“我在说我心里想说的话,”她含笑答道。但是她的笑容又渐渐地淡下去了。“我并不是在夸奖你。好些年来我就把你们写的书当作我的先生、我的朋友。我母亲是个好心肠的旧派老太太,我哥哥是个旧式的学者。在学堂里头我也没有遇到一位好先生,那些年轻同学在我结婚以后也不跟我来往了。在姚家,我空时候多,他出去的时候,我一个人无聊就只有看书。我看了不少的小说,译的,著的,别人的,你的,我都看过。这些书给我打开了一个世界。我从前的天地就只有这么一点点大两个家,一个学堂,十几条街。我现在才知道我四周有一个这么广大的人间。我现在才接触到人们的心。我现在才懂得什么叫不幸和痛苦。我也知道活着是怎么一回事了。有时候我高兴得流起眼泪来,有时候我难过得只会发傻笑。不论哭和笑,过后我总觉得心里畅快多了。同情,爱,互助,这些不再是空话。我的心跟别人的心挨在一起,别人笑,我也快乐,别人哭,我心里也难过。我在这个人间看见那么多的痛苦和不幸,可是我又看见更多的爱。我仿佛在书里面听到了感激的、满足的笑声。我的心常常暖和得像在春天一样。活着究竟是一件美丽的事,我记得你也说过这样的话。”
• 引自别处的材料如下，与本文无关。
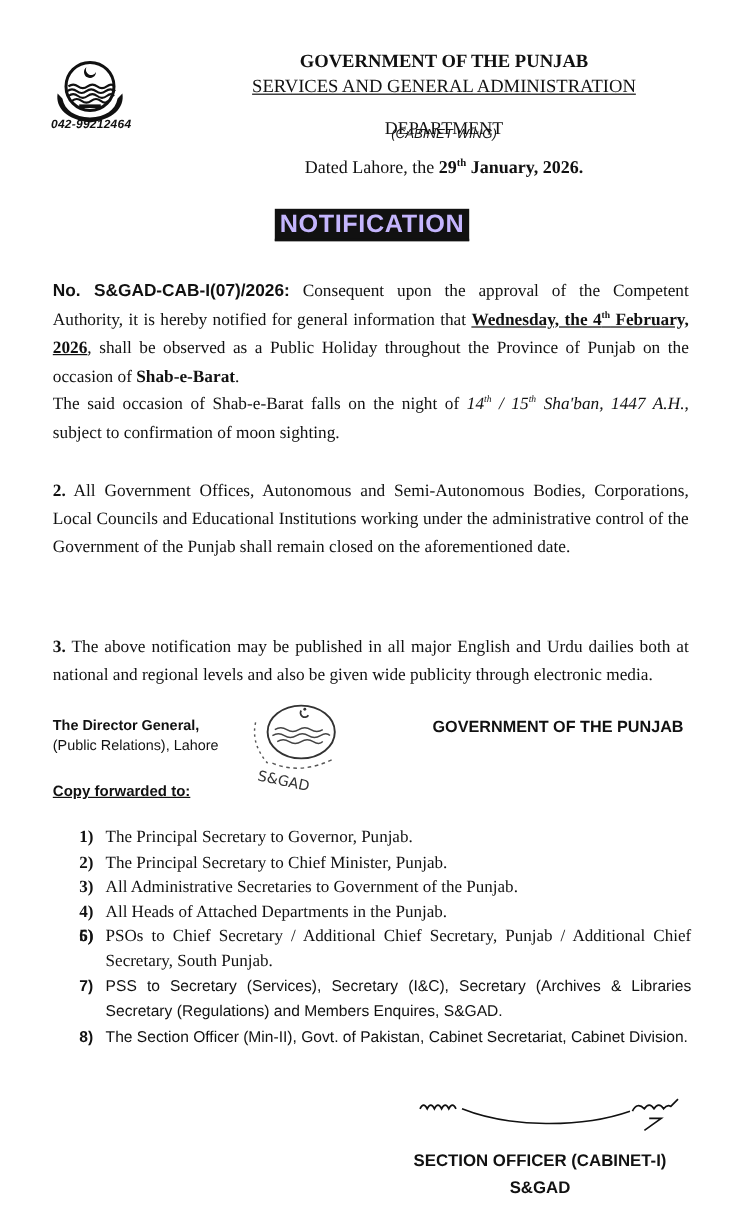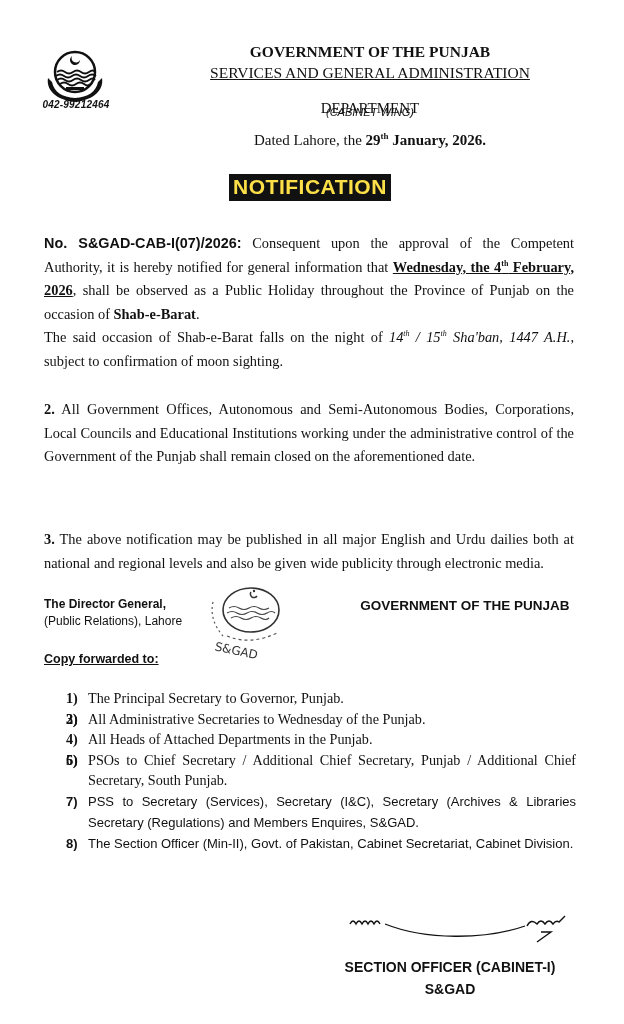"NOTIFICATION" .notif { color: #fde047 -> #c4b5fd }
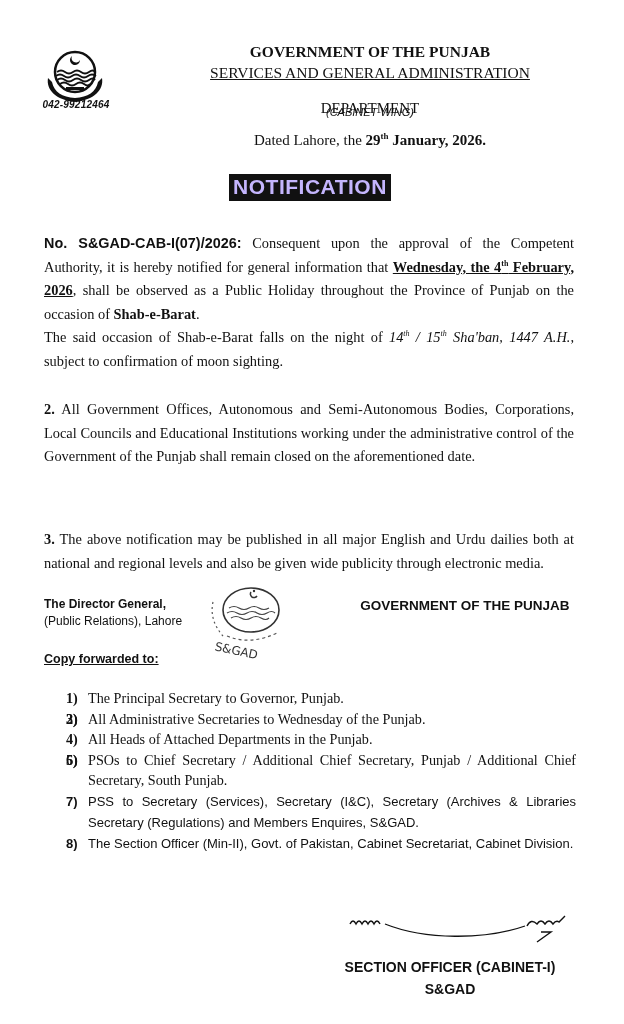"The Principal Secretary to Chief" span { html: none -> <span>The Principal Secretary to Chief Minister, Punjab.</span> }
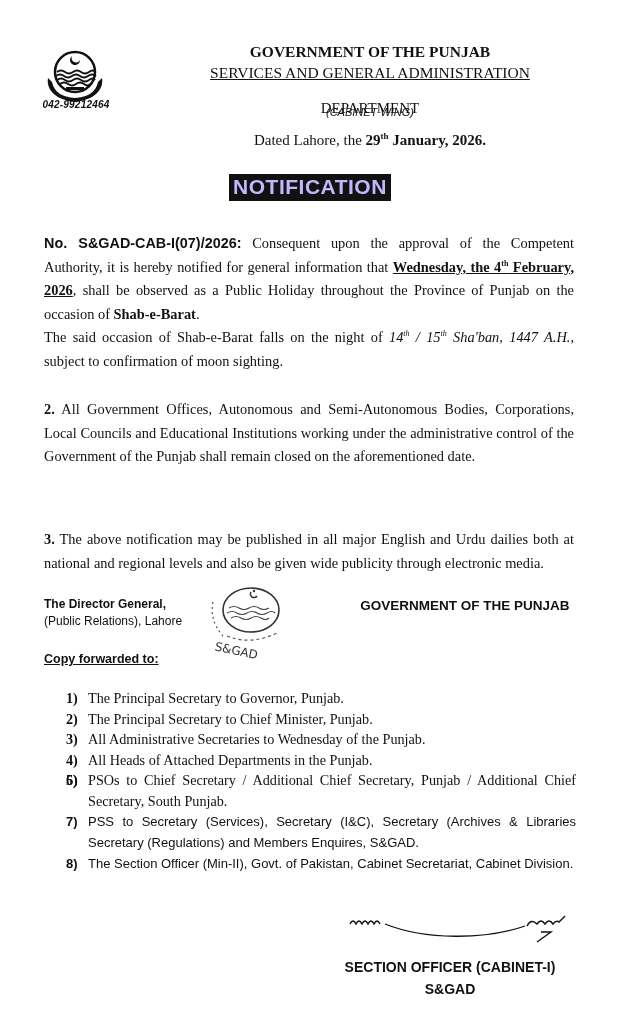"All Administrative Secretaries to" span { text: Wednesday -> Government }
    “我是说活着为自己的理想工作是一件美丽的事,”我插嘴更正道。

    她点一下头,接下去说“这是差不多的意思。要活得痛快点,活得有意义点,谁能没有理想呢!很早我听过一次福音堂讲道,一个英国女医生讲中国话,她引了一句《圣经》里的话牺牲是最大的幸福。我从前不懂这句话的意思,现在我才明白了。帮助人,把自己的东西拿给人家,让哭的发笑,饿的饱足,冷的温暖。那些笑声和喜色不就是最好的酬劳!我有时候想,就是出去做一个护士也好得多,我还可以帮助那些不幸的病人搀这个一把,给那个拿点东西,拿药来减轻第三个人的痛苦,用安慰的话驱散第四个人的寂寞。”

    “可是你也不该专想旁人就忘了自己啊!”我感动地第二次插嘴说。

    “我哪儿是忘了我自己,这其实是在扩大我自己。这还是一部外国小说里面的说法。我会在旁人的笑里、哭里看见我自己。旁人的幸福里有我,旁人的日常生活里有我,旁人的思想里、记忆里也有我。要是能够做到这样,多么好!”她脸上的微笑是多么灿烂,我仿佛见到了秋夜的星空。我一边听她讲话,一边暗暗地想这多么美!我又想这笑容里有诵诗罢?随后又想这笑容里也有我么?我感到一种昂扬的心情,我仿佛被她抬高了似的。我的心跳得厉害,我感激地望着她。但是那星空又突然黯淡了。她换了语调说下去“可是我什么也做不到。我好像一只在笼子里长大的鸟,要飞也飞不起来。现在更不敢想飞了,”她说到这一句,似乎无意地看了一下她的肚皮,她的脸马上红了。

    我不知道应该用什么话安慰她,我想说的话太多了,也许她比我更明白。她方才那番话还在我的心里激荡。要说“扩大自己”,她已经在我的身上收到效果了。那么她需要的应该是一个证明和一些同情罢。

    “黎先生,你的小说写完了罢?”她忽然问道,同时她掉转眼睛朝书桌上看了一下。

    “还没有,这几天写得很慢,”我短短地答道。她解决了我的难题,我用不着讲别的话了。

    她掉过头来同情地看了我一眼,关心地说“你太累了,慢慢儿写也是一样的。”

    “其实也快完了,就差了一点儿。不过这些天拿起笔总写不下去。”

    “是不是为了杨家孩子的事情?”她又问。

    “大概是罢,”我答道,可是我隐藏了一个原因小虎,或者更可以说就是她。

    “写不下去就索性休息一个时候,何必这样苦你自己,”她安慰地说。接着她又掉头看了看书桌上那叠原稿,一边说“我可以先拜读原稿罢?”

    “自然可以。你高兴现在就拿去也行。只要把最后一张留下就成了,”我恳切地说。

    她站起来,微笑道“那么让我拿去看看罢。”

    我走过去,把原稿拿给她。她接在手里,翻了一下,说“我明天就还来。”

    “慢慢儿看,也不要紧,不必着急,”我客气地说。

    她告辞走了。我立在矮矮的门槛上,望着这静寂的花园,我望了许久。